12      La loi n° 5/2004, sur les communications électroniques (Lei das Comunicações Electrónicas), du 10 février 2004 (Diário da República I, série A, n° 34, du 10 février 2004, p. 788, ci‑après la «loi sur les communications électroniques»), fixe notamment, selon son article 1er, le régime juridique applicable aux réseaux et services de communications électroniques ainsi qu’aux ressources et services associés, notamment en transposant dans le droit national la directive «service universel». Cette loi, qui est entrée en vigueur le 11 février 2004, abroge un certain nombre de lois et de décrets-lois, mais non le décret-loi n° 31/2003.

13      L’article 99, paragraphes 1 et 2, de la loi sur les communications électroniques prévoit que le service universel peut être fourni par plus d’une seule entreprise, que le processus de désignation des fournisseurs doit être efficace, objectif, transparent ainsi que non discriminatoire, en garantissant que toute entreprise peut a priori être désignée. Ce même article précise, à son paragraphe 3, qu’il incombe au gouvernement de désigner l’entreprise ou les entreprises responsables de la fourniture du service universel à l’issue d’un appel d’offres.

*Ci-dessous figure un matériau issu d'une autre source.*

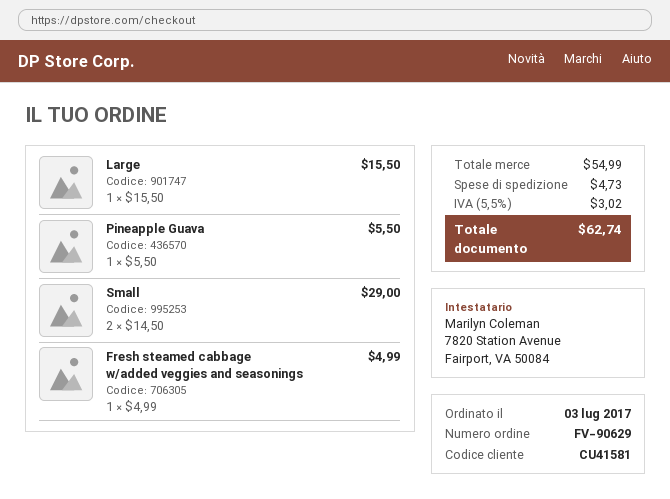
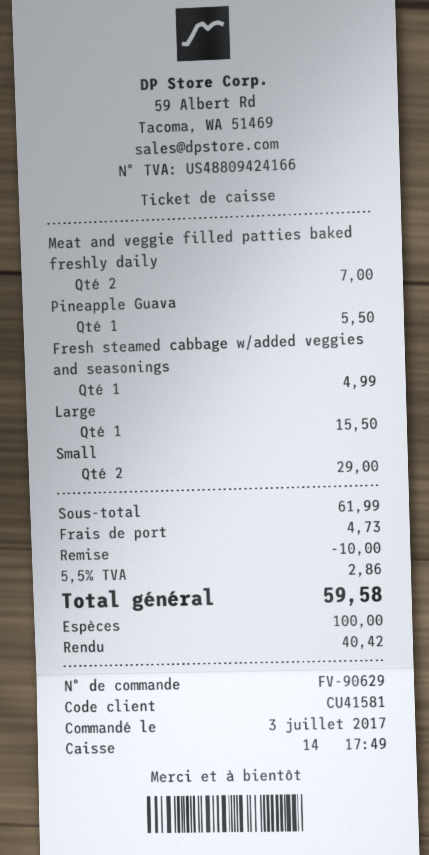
Meat and veggie filled patties baked freshly daily: none -> 2 for 7.00
subtotal: 54.99 -> 61.99
discount: none -> 10.00
tax: 5.5% = 3.02 -> 5.5% = 2.86
total: 62.74 -> 59.58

14      Conformément à l’article 124 de la loi sur les communications électroniques, le régime prévu par celle-ci s’applique au concessionnaire du service public des communications électroniques selon les termes de l’article 121, paragraphe 3, de cette loi. Cette dernière disposition prévoit que toutes les obligations résultant des principes de base de la concession du service public des télécommunications approuvés dans le décret-loi n° 31/2003 sont maintenues en vigueur, sauf quand un régime plus exigeant résulte de l’application de ladite loi, auquel cas c’est ce régime qui trouve à s’appliquer.

 La procédure précontentieuse

15      Considérant que la République portugaise n’avait pas correctement transposé dans le droit national la directive «service universel», la Commission a, le 21 mars 2005, adressé à cet État membre une première lettre de mise en demeure.

16      Par lettre du 25 mai 2005, la République portugaise a répondu à cette mise en demeure en indiquant que la loi sur les communications électroniques ayant expressément abrogé le décret-loi n° 458/99, cette loi annulait également la désignation de PT comme fournisseur du service universel ainsi que la durée de la concession jusqu’en 2025. Dans une lettre complémentaire du 10 octobre 2005, cet État membre soutenait que ladite loi soumettait tous les intéressés à la fourniture du service universel à un régime d’accès transparent et non discriminatoire.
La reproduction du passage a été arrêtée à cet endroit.